The Sport’s First Superstar
James Moore was cycling’s first superstar, way back in 1868. This placed him among other Victorian celebrities, such as air balloonists, phantasmagorists, burlesque dancers, and just Egypt as a concept.
Moore was not the glowing star of a small sport, either. For Moore’s contemporaries, the prize money for winning races tallied up to what would amount to about six months worth of wages for the average worker, and huge crowds gathered at the races to spectate.
James Moore wasn’t the cycling’s first superstar only because he arrived in the sport’s infancy. But it probably helped: history records his tale with one monumental detail that’s hard to ignore – he was the winner of the world’s first bicycle race.
That’s not to say that the sport he competed in would be very familiar to modern cycling fans. Events were segregated by details such as wheel size and method of propulsion, with the bicycle operating as a catch-all category that encompassed more wacky bike designs than a British charity sportive.

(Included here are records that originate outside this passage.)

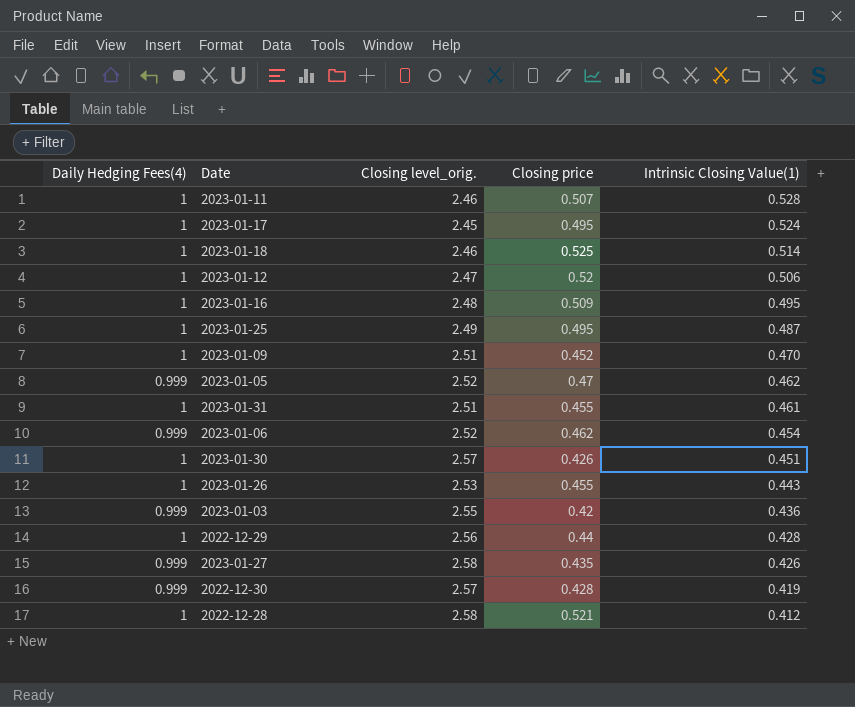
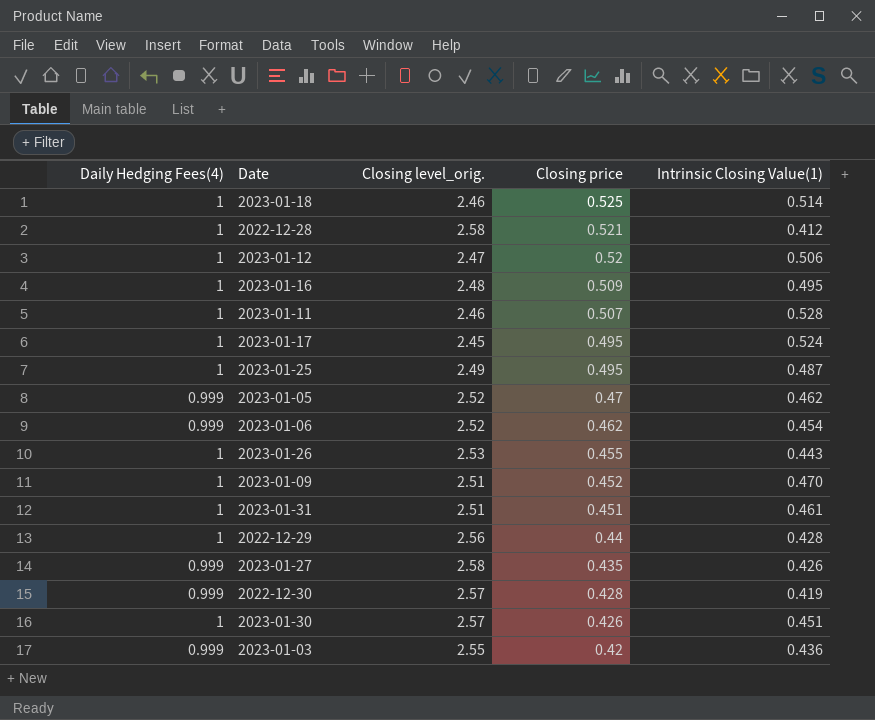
row order: Intrinsic Closing Value(1) descending -> Closing price descending
2023-01-31 | Closing price: 0.455 -> 0.451

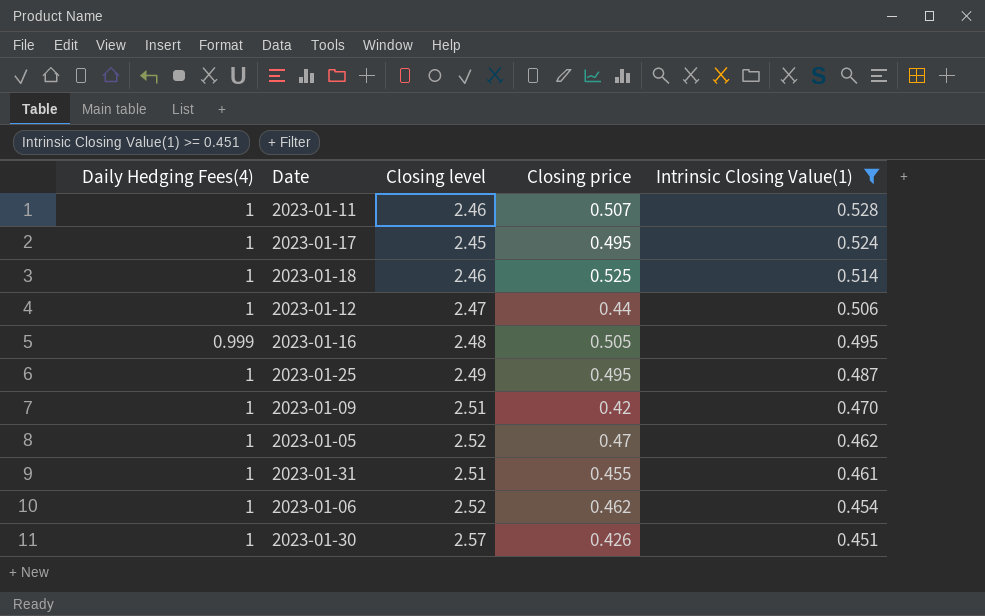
filter: none -> Intrinsic Closing Value(1) >= 0.451
row order: Closing price descending -> Intrinsic Closing Value(1) descending
column name: Closing level_orig. -> Closing level
2023-01-12 | Closing price: 0.52 -> 0.44
2023-01-16 | Daily Hedging Fees(4): 1 -> 0.999
2023-01-16 | Closing price: 0.509 -> 0.505
2023-01-09 | Closing price: 0.452 -> 0.42
2023-01-05 | Daily Hedging Fees(4): 0.999 -> 1
2023-01-31 | Closing price: 0.451 -> 0.455
2023-01-06 | Daily Hedging Fees(4): 0.999 -> 1

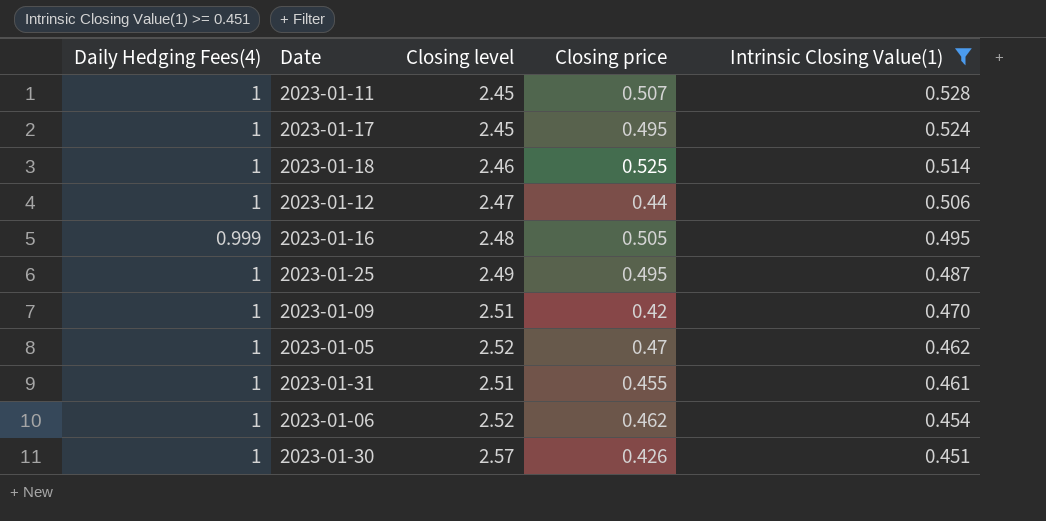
2023-01-11 | Closing level: 2.46 -> 2.45

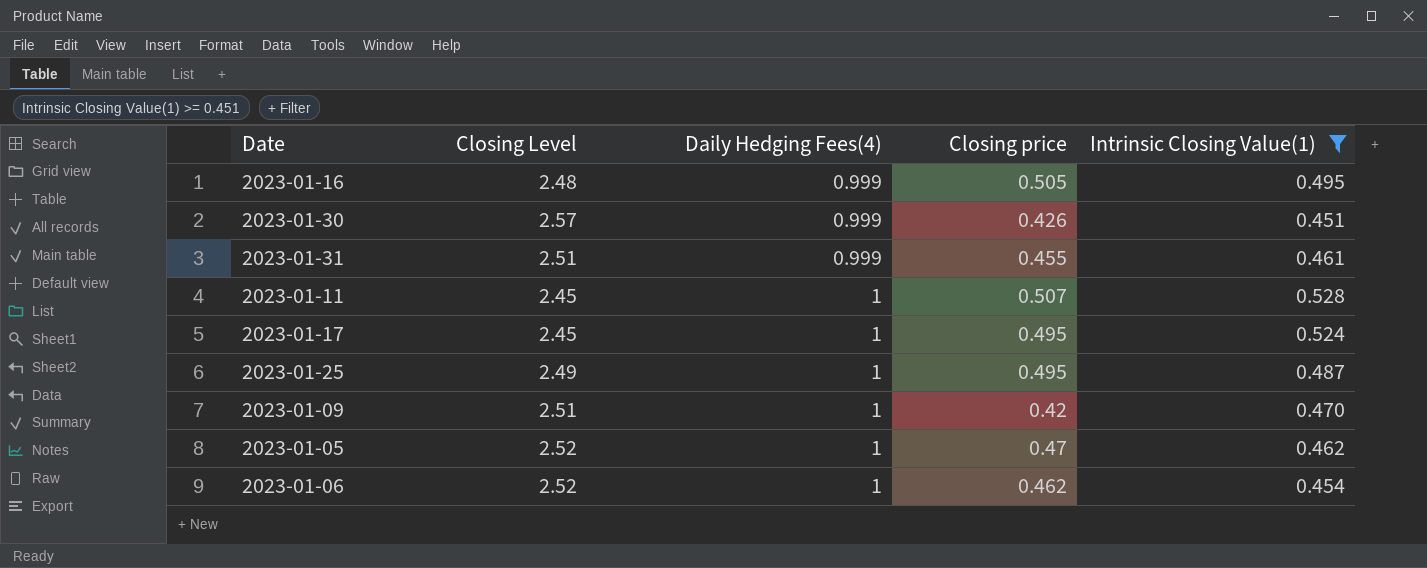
row order: Intrinsic Closing Value(1) descending -> Daily Hedging Fees(4) ascending
column name: Closing level -> Closing Level
column Daily Hedging Fees(4) | position: 1 -> 3
row 2023-01-18: 1 | 2.46 | 0.525 | 0.514 -> none
row 2023-01-12: 1 | 2.47 | 0.44 | 0.506 -> none
2023-01-30 | Daily Hedging Fees(4): 1 -> 0.999
2023-01-31 | Daily Hedging Fees(4): 1 -> 0.999

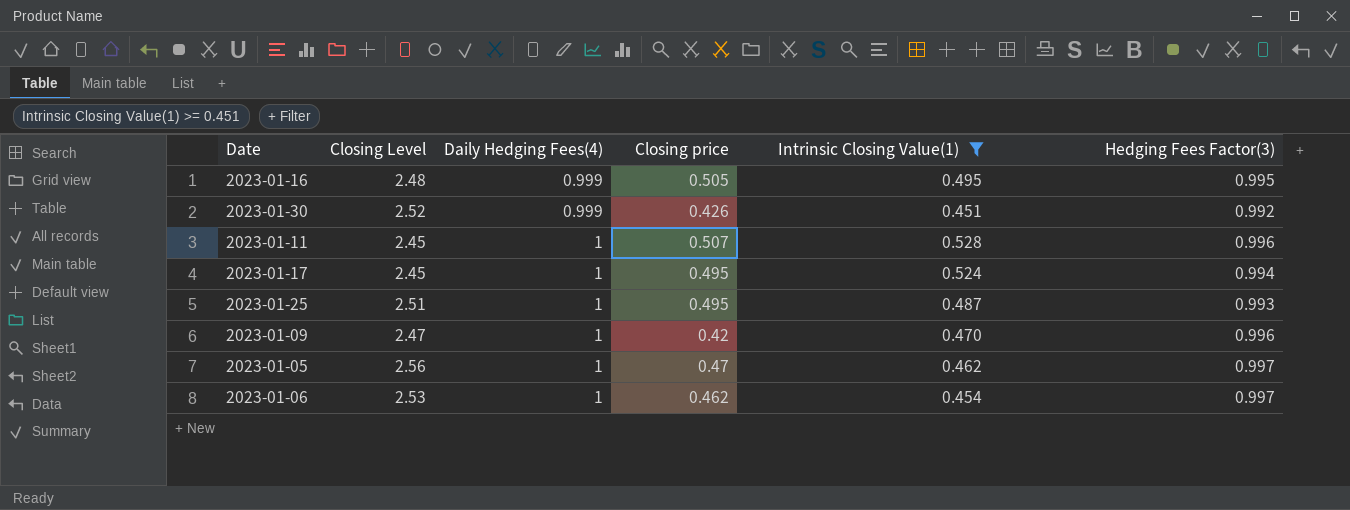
column Hedging Fees Factor(3) | position: none -> 6
row 2023-01-31: 2.51 | 0.999 | 0.455 | 0.461 -> none
2023-01-30 | Closing Level: 2.57 -> 2.52
2023-01-25 | Closing Level: 2.49 -> 2.51
2023-01-09 | Closing Level: 2.51 -> 2.47
2023-01-05 | Closing Level: 2.52 -> 2.56
2023-01-06 | Closing Level: 2.52 -> 2.53

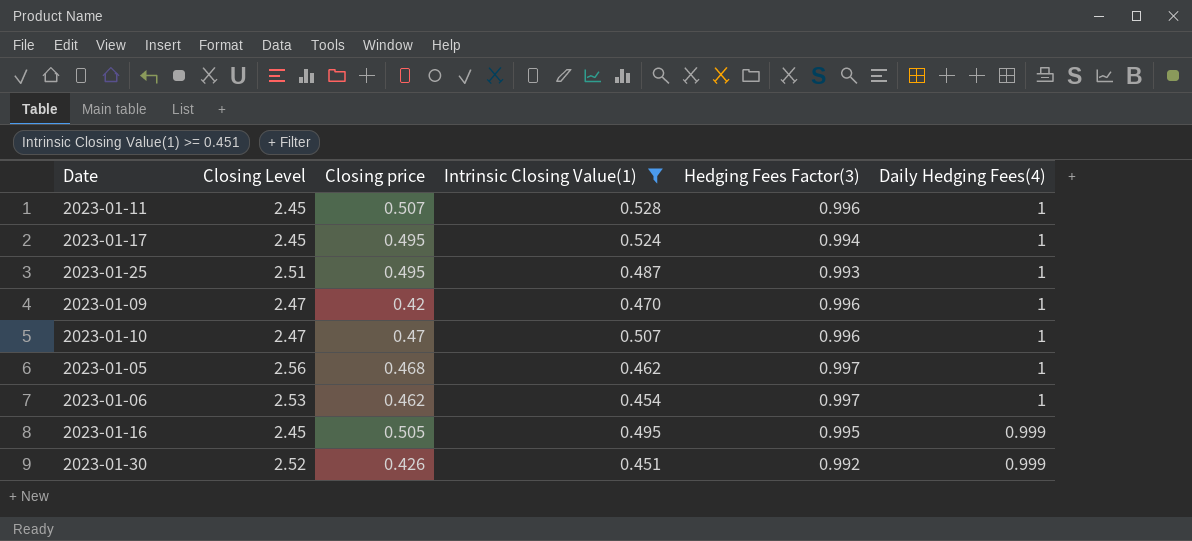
row order: Daily Hedging Fees(4) ascending -> Daily Hedging Fees(4) descending
column Daily Hedging Fees(4) | position: 3 -> 6
row 2023-01-10: none -> 2.47 | 0.47 | 0.507 | 0.996 | 1
2023-01-05 | Closing price: 0.47 -> 0.468
2023-01-16 | Closing Level: 2.48 -> 2.45

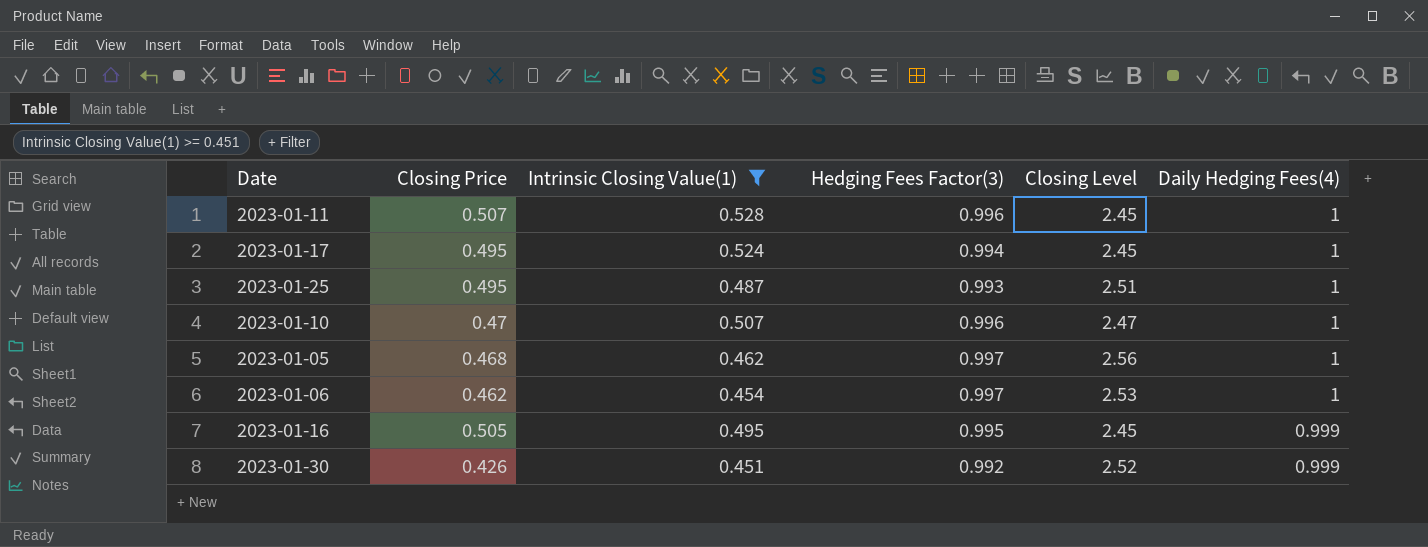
column name: Closing price -> Closing Price
column Closing Level | position: 2 -> 5
row 2023-01-09: 2.47 | 0.42 | 0.470 | 0.996 | 1 -> none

Race distances in the sport’s earliest days were mere sprints, with Moore’s race just 1km on the grass of the Parc de St-Cloud in Paris. Races moved to the road the following year, but it would be another 42 years before the Tour de France tackled mountains with its inaugural ascent of the Tourmalet. Which means Moore had more in common with famous track individual pursuit star Bradley Wiggins than his road counterpart, famous Tour de France champion Bradley Wiggins.
Still, Moore won the first-ever bike race. And what it can tell us about cycling is that certain bicycle categories have been taken more seriously than others since the very start. Because Moore didn’t in fact even win the first bike race that day.
The earliest bicycle race that day was the 1km race for velocipedes under 1 meter in wheel diameter. It was won by Edward-Charles Bon.
It’s naïve to imagine that even the earlier race that day really was the first ever bike race: you don’t need to have a Margaret Mead level of understanding of human interactions to guess that the first bike race took place approximately 30 seconds after the second bicycle was built. But while the 1km race for velocipedes of 1 meter in wheel diameter at St Cloud may not have technically been the first race, perhaps the sport—and its enduring predilection for romantic myth—was born with Moore’s victory.
Despite later years that involved serving in the Franco-Prussian war, becoming a veterinarian, and taking up tennis, Moore remained a cycling superstar for his entire life. Upon his death aged 87, Cycling Weekly wrote a spirited obituary, “The part that James Moore played in the history of cycle racing, while of brief duration, was historically of the greatest importance.” And to this day you can visit the Parc de St-Cloud in Paris to see the plaque erected in his honor.